→ Work to be completed
Print exactly the lines that run from the one containing "TypeScript, scss-modules, Material-UI." to the final line of the data, both included, and print none of the pictures.

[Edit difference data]
=== Section Start ===
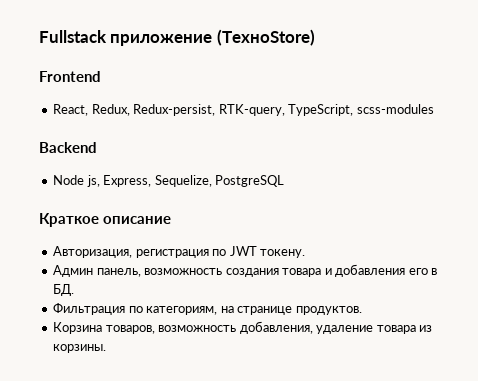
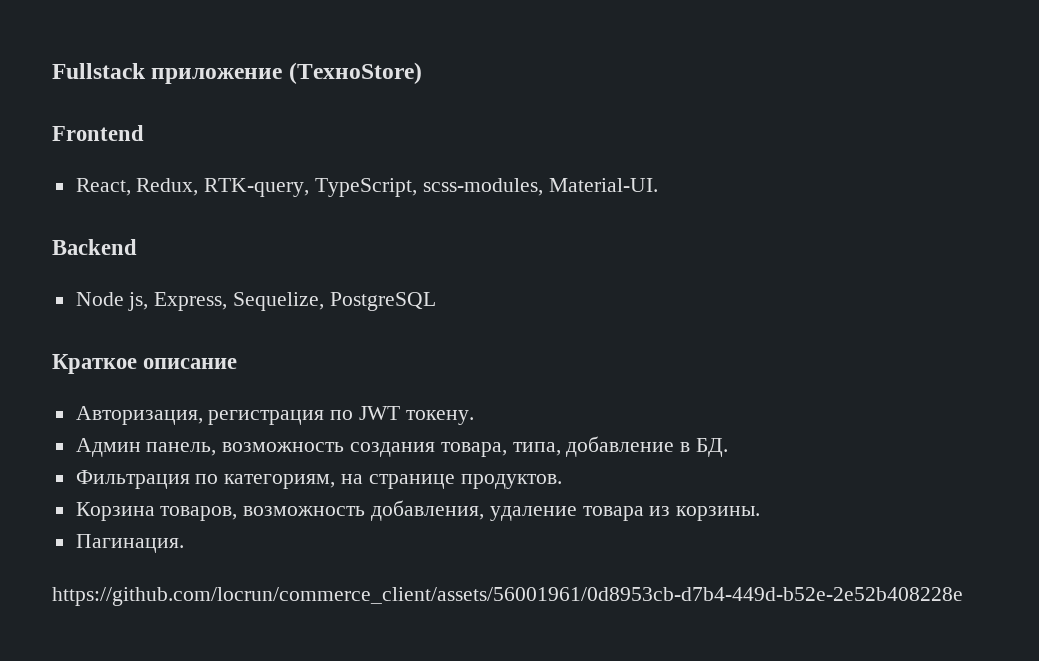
- React, Redux, Redux-persist, RTK-query, TypeScript, scss-modules
+ React, Redux, RTK-query, TypeScript, scss-modules, Material-UI.
- Админ панель, возможность создания товара и добавления его в БД.
+ Админ панель, возможность создания товара, типа, добавление в БД.
+ Пагинация.
+ https://github.com/locrun/commerce_client/assets/56001961/0d8953cb-d7b4-449d-b52e-2e52b408228e

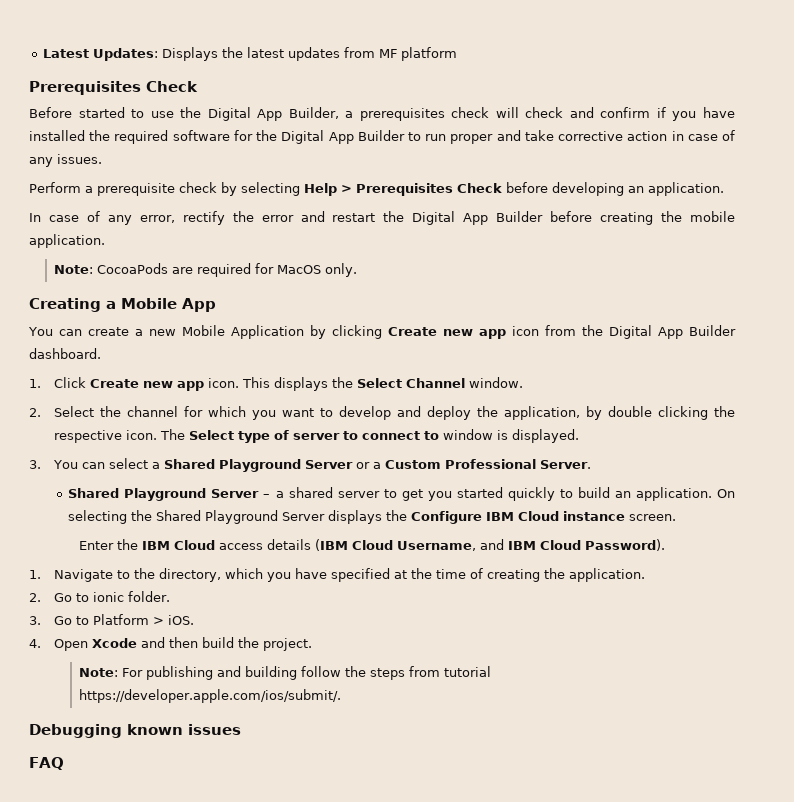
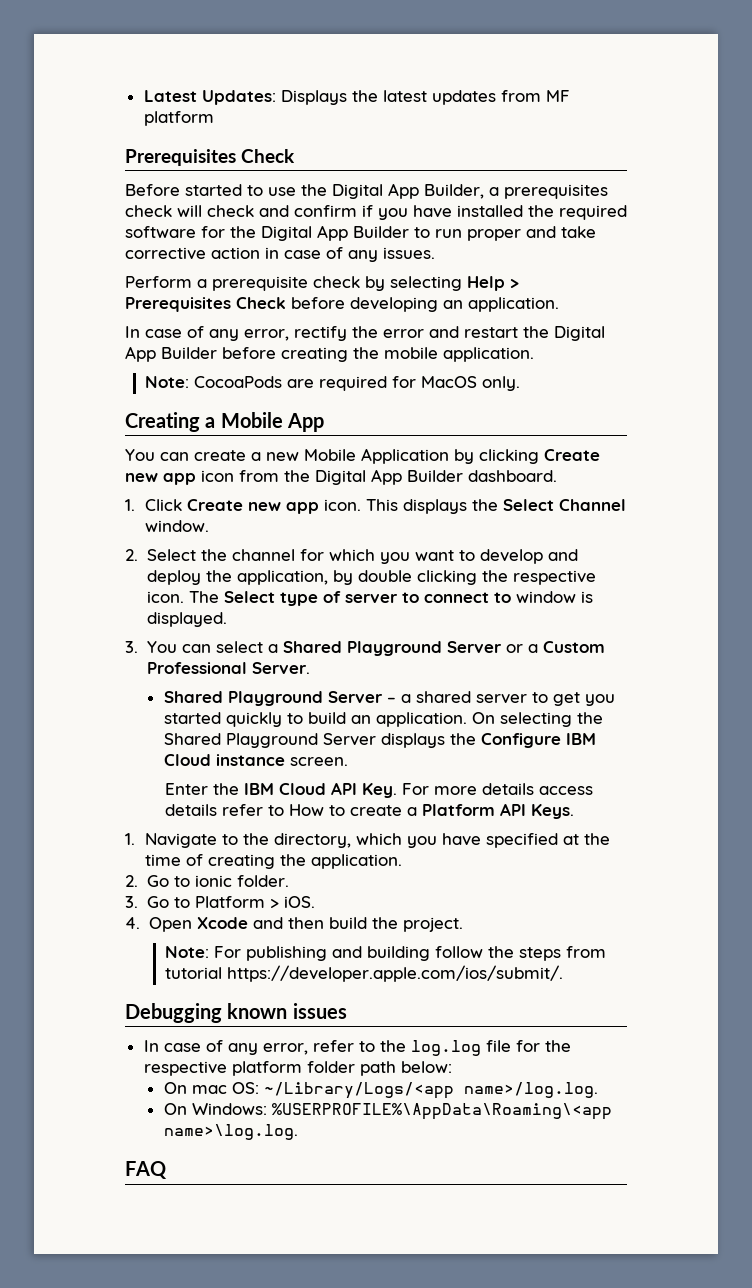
- Enter the IBM Cloud access details (IBM Cloud Username, and IBM Cloud Password).
+ Enter the IBM Cloud API Key. For more details access details refer to How to create a Platform API Keys.
+ In case of any error, refer to the log.log file for the respective platform folder path below:
+ On mac OS: ~/Library/Logs/<app name>/log.log.
+ On Windows: %USERPROFILE%\AppData\Roaming\<app name>\log.log.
=== Section End ===
→ Answer to this exercise
+ React, Redux, RTK-query, TypeScript, scss-modules, Material-UI.
- Админ панель, возможность создания товара и добавления его в БД.
+ Админ панель, возможность создания товара, типа, добавление в БД.
+ Пагинация.
+ https://github.com/locrun/commerce_client/assets/56001961/0d8953cb-d7b4-449d-b52e-2e52b408228e

- Enter the IBM Cloud access details (IBM Cloud Username, and IBM Cloud Password).
+ Enter the IBM Cloud API Key. For more details access details refer to How to create a Platform API Keys.
+ In case of any error, refer to the log.log file for the respective platform folder path below:
+ On mac OS: ~/Library/Logs/<app name>/log.log.
+ On Windows: %USERPROFILE%\AppData\Roaming\<app name>\log.log.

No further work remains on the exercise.